Colibri has issued 5,616,000 units ("Units") at a price of $0.025 per Unit. Each Unit is comprised of one (1) common share (a "Common Share") and one (1) common share purchase warrant ("Warrants") of the Company. Each Warrant entitles the holder to acquire one additional Common Share of the Company at a price of C$0.05 for a period of 24 months following issuance. No insiders participated in this tranche of the Offering.

The Common Shares and Warrants are subject to a statutory hold period expiring on the date that is four months and one day after closing. In connection with the closing of this tranche, the Company has agreed to pay a finder's fee of $1,500 and issued 60,000 finder's warrants (the "Finder's Warrants") to an arm's-length party. Each Finder's Warrant entitles the holder to acquire one Common Share of the Company at a price of C$0.05 for a period of 24 months following issuance. The finder's fee is subject to Exchange acceptance.

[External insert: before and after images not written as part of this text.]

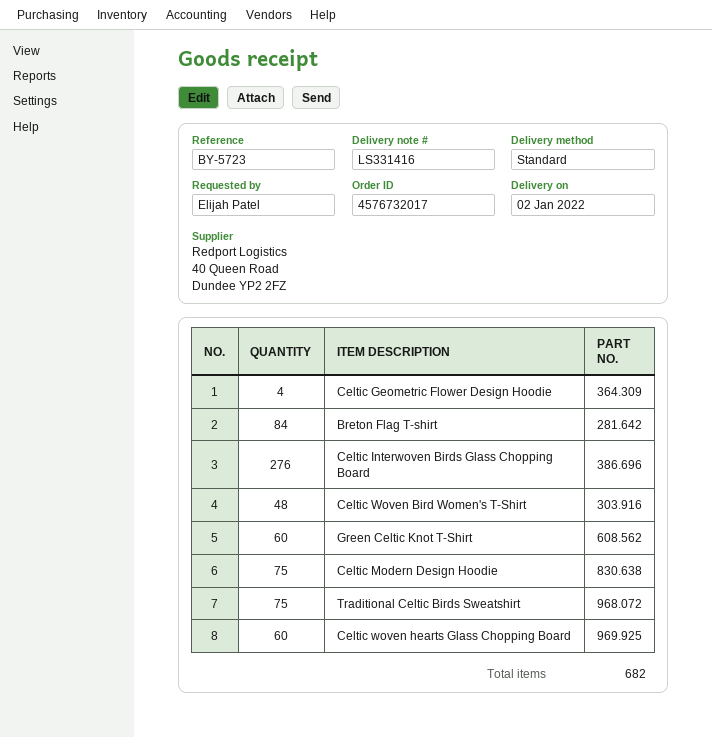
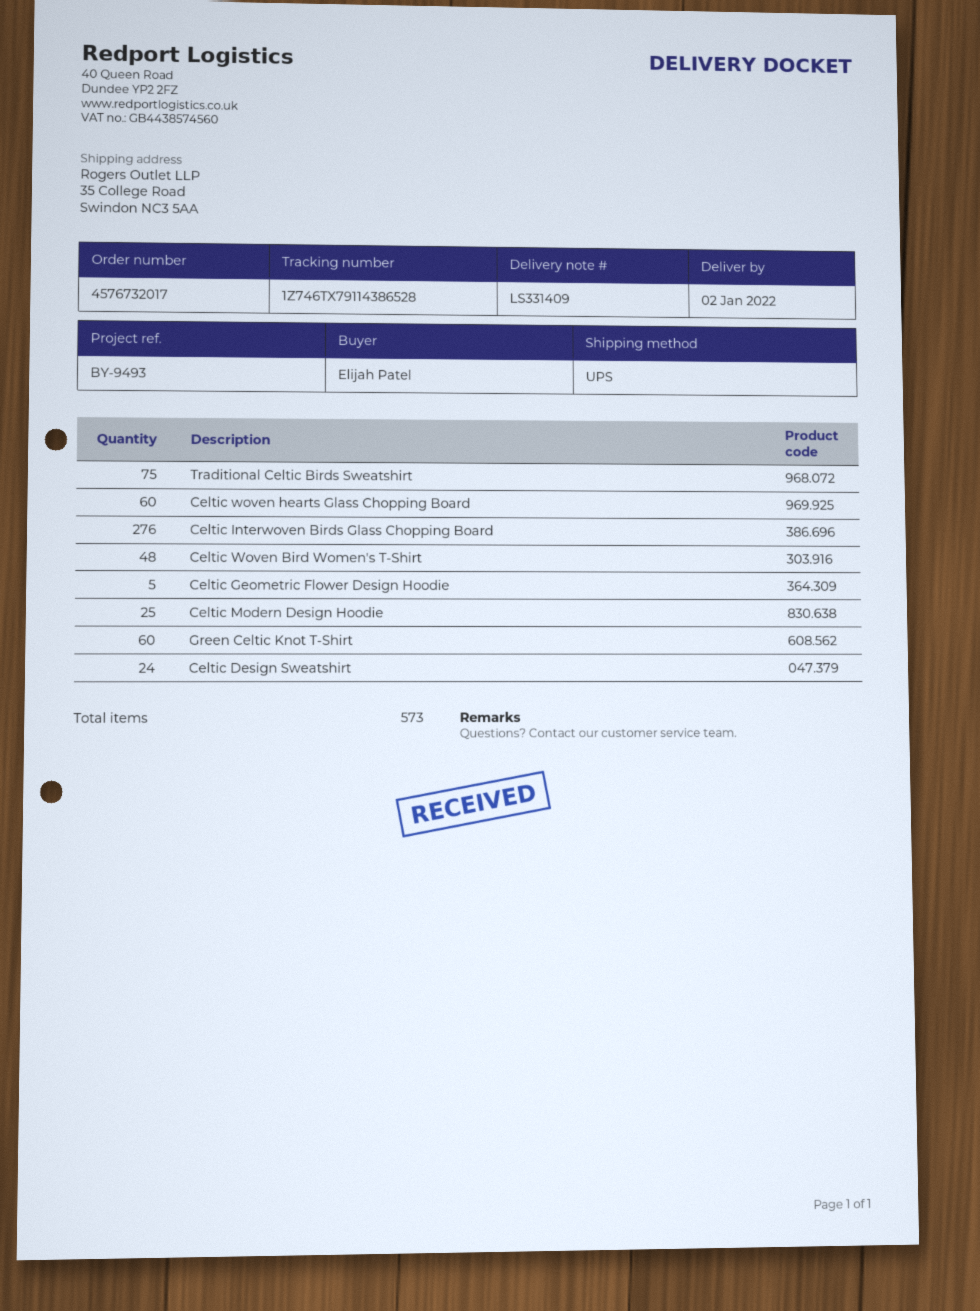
delivery note number: LS331416 -> LS331409
reference: BY-5723 -> BY-9493
shipping method: standard -> UPS
Celtic Geometric Flower Design Hoodie: 4 -> 5
Breton Flag T-shirt: 84 -> none
Celtic Modern Design Hoodie: 75 -> 25
Celtic Design Sweatshirt: none -> 24
total quantity: 682 -> 573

As disclosed in its news release of January 31, 2025, the proceeds of the Offering are expected to be applied as follows: approximately 20% for upcoming exploration expenses at Colibri's highly prospective precious metals projects in Mexico, including the Pilar Gold Project & the EP Gold Project, 65% for arm's length creditors including payment of interest expenses on outstanding loans and up to 15% to non-arm's length parties as reimbursement for expenses paid on behalf of the Company by the non-arm's length parties. No proceeds are being used for investor relations activities. The Company will be relying on appropriate exemptions from the formal valuation and minority shareholder approval requirements of Multilateral Instrument 61-101 Protection of Minority Security Holders in Special Transactions ("MI 61-101") for payments to non-arm's length parties.

The Company anticipates completing a second tranche of the Offering within the next few weeks.

Final closing of the Offering (including any second tranche) is subject to acceptance of the TSX Venture Exchange.